Welcome to the PADS Blog!

Archive for February, 2020

Prediction-based recommendation in process mining

February 28th, 2020 | by

This post is by Gyunam Park, Scientific Assistant in the Process And Data Science group at RWTH Aachen University. Contact him via email for further inquiries.

Process mining has provided effective techniques to extract in-depth insights into business processes such as process discovery, conformance checking, and enhancement. Nowadays, with the increasing availability of real-time data and sufficient computing power, practitioners are more interested in forward looking techniques whose insights can be used to improve performances and mitigate risks of running process instances.

Research on these forward looking techniques has been actively done in the field of process mining. Predictive business process monitoring is one of those approaches, whose aim is to improve business processes by offering timely information (e.g., remaining time of running instances) that enables proactive and corrective actions.

However, these techniques do not suggest how the predictions are exploited to improve business processes, leaving it up to the subjective judgment of practitioners.
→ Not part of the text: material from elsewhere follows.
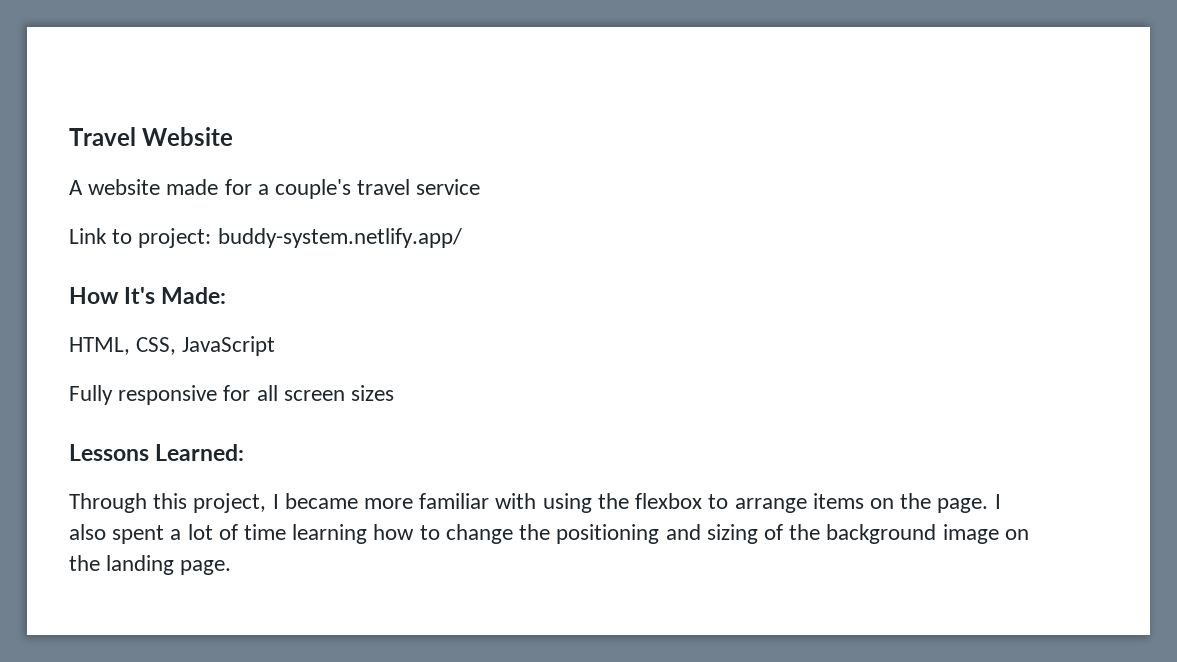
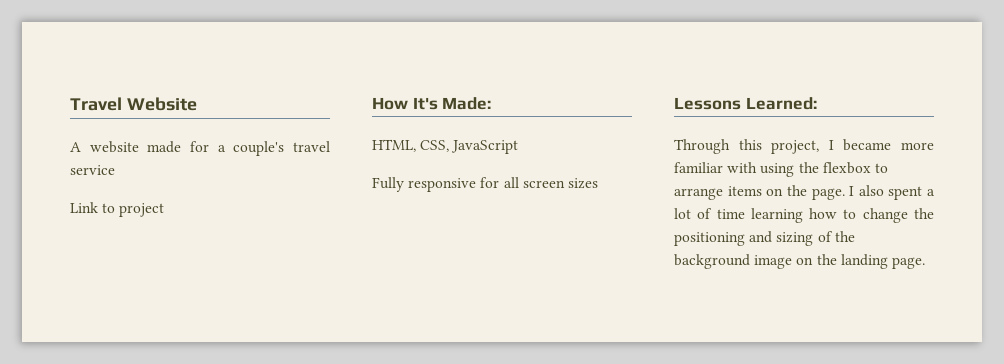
- Link to project: buddy-system.netlify.app/
+ Link to project

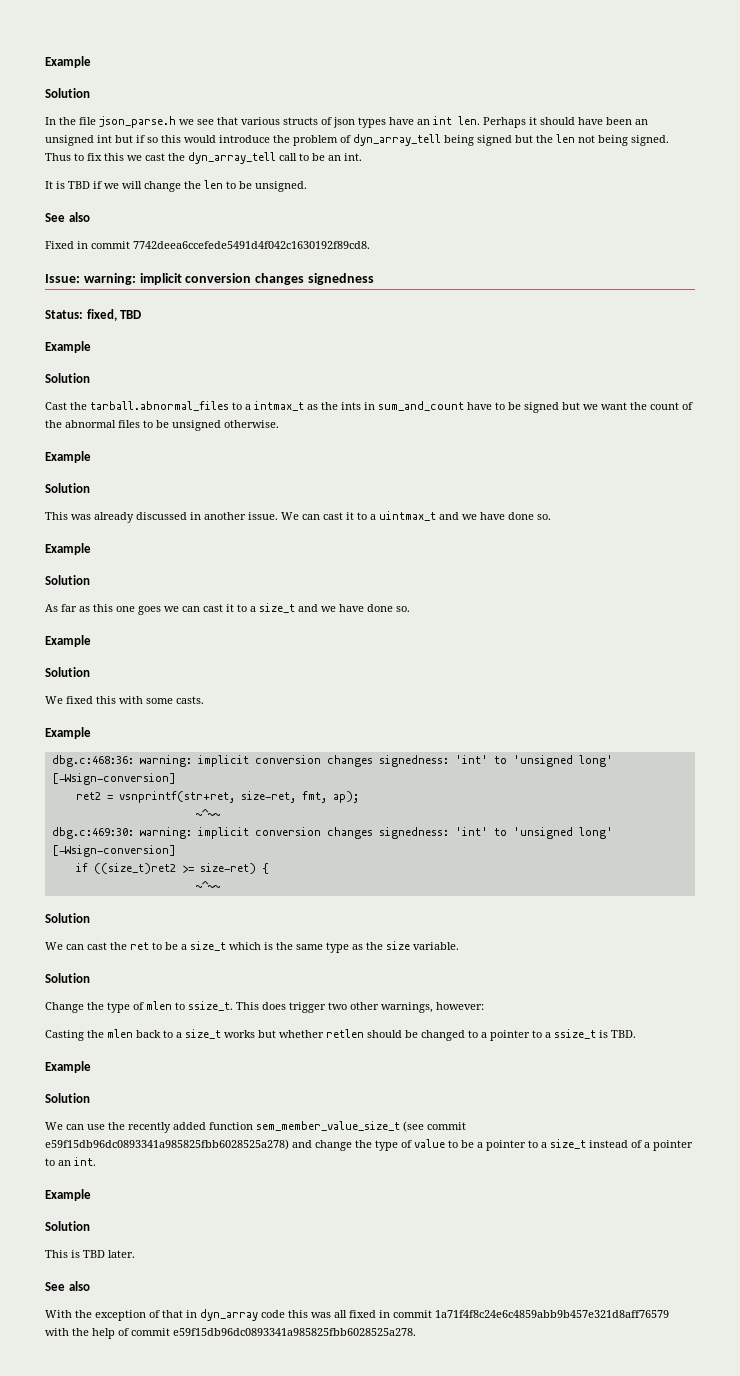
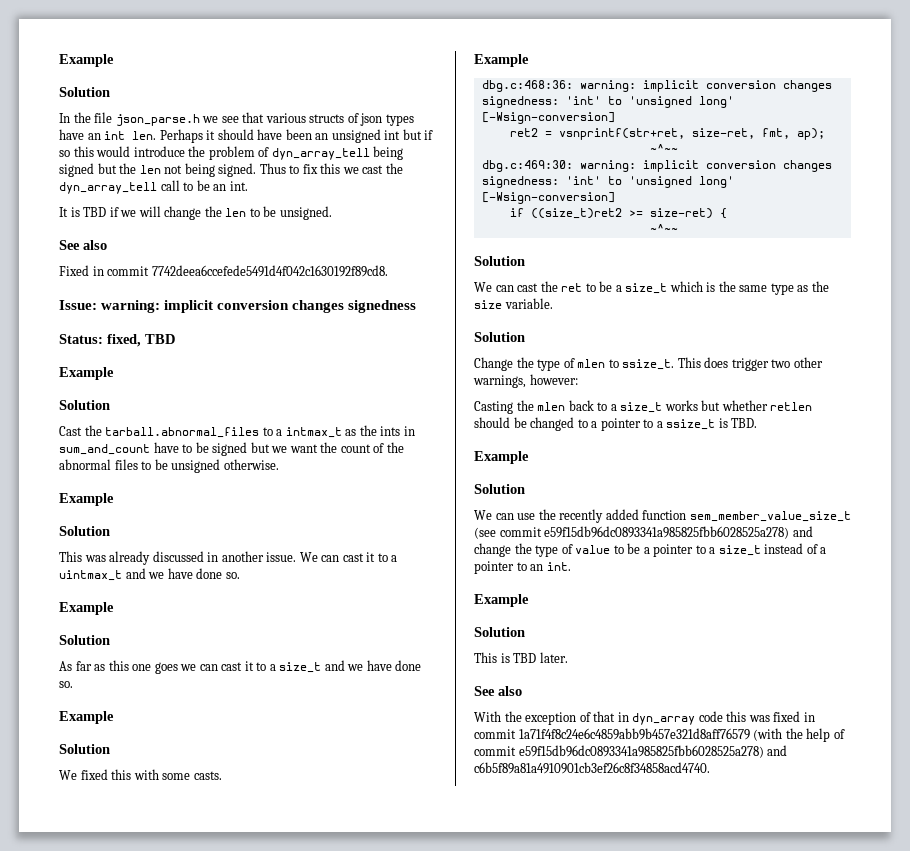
- With the exception of that in dyn_array code this was all fixed in commit 1a71f4f8c24e6c4859abb9b457e321d8aff76579 with the help of commit e59f15db96dc0893341a985825fbb6028525a278.
+ With the exception of that in dyn_array code this was fixed in commit 1a71f4f8c24e6c4859abb9b457e321d8aff76579 (with the help of commit e59f15db96dc0893341a985825fbb6028525a278) and c6b5f89a81a4910901cb3ef26c8f34858acd4740.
The transformation from predictions to concrete actions remain as missing link to achieve the goal of process improvement.

A recent paper, Prediction-based Resource Allocation using LSTM and Minimum Cost and Maximum Flow Algorithm, demonstrate an effort to connect the missing link between the predictive insights to concrete recommendations, which enables process improvement. In the paper, authors exploit the prediction results from predictive business process monitoring techniques to recommend optimal resource allocations in business processes.

In the following, I will explain 1) Predictive business process monitoring, 2) Resource allocation in business process, and 3) Prediction-based recommendation (specifically for resource allocation).

1. Predictive business process monitoring

Predictive business process monitoring techniques provide insightful predictions on running instances in business processes. The techniques can be divided into several categories depending on the type of values they aim to predict. The primary types of predictions include

  • remaining time (i.e., how much time is left to complete a case),
  • risk probability (i.e., how probable it is for a case to fail at the end),
  • next event (i.e., the property of the next event (e.g., next activity) of a case).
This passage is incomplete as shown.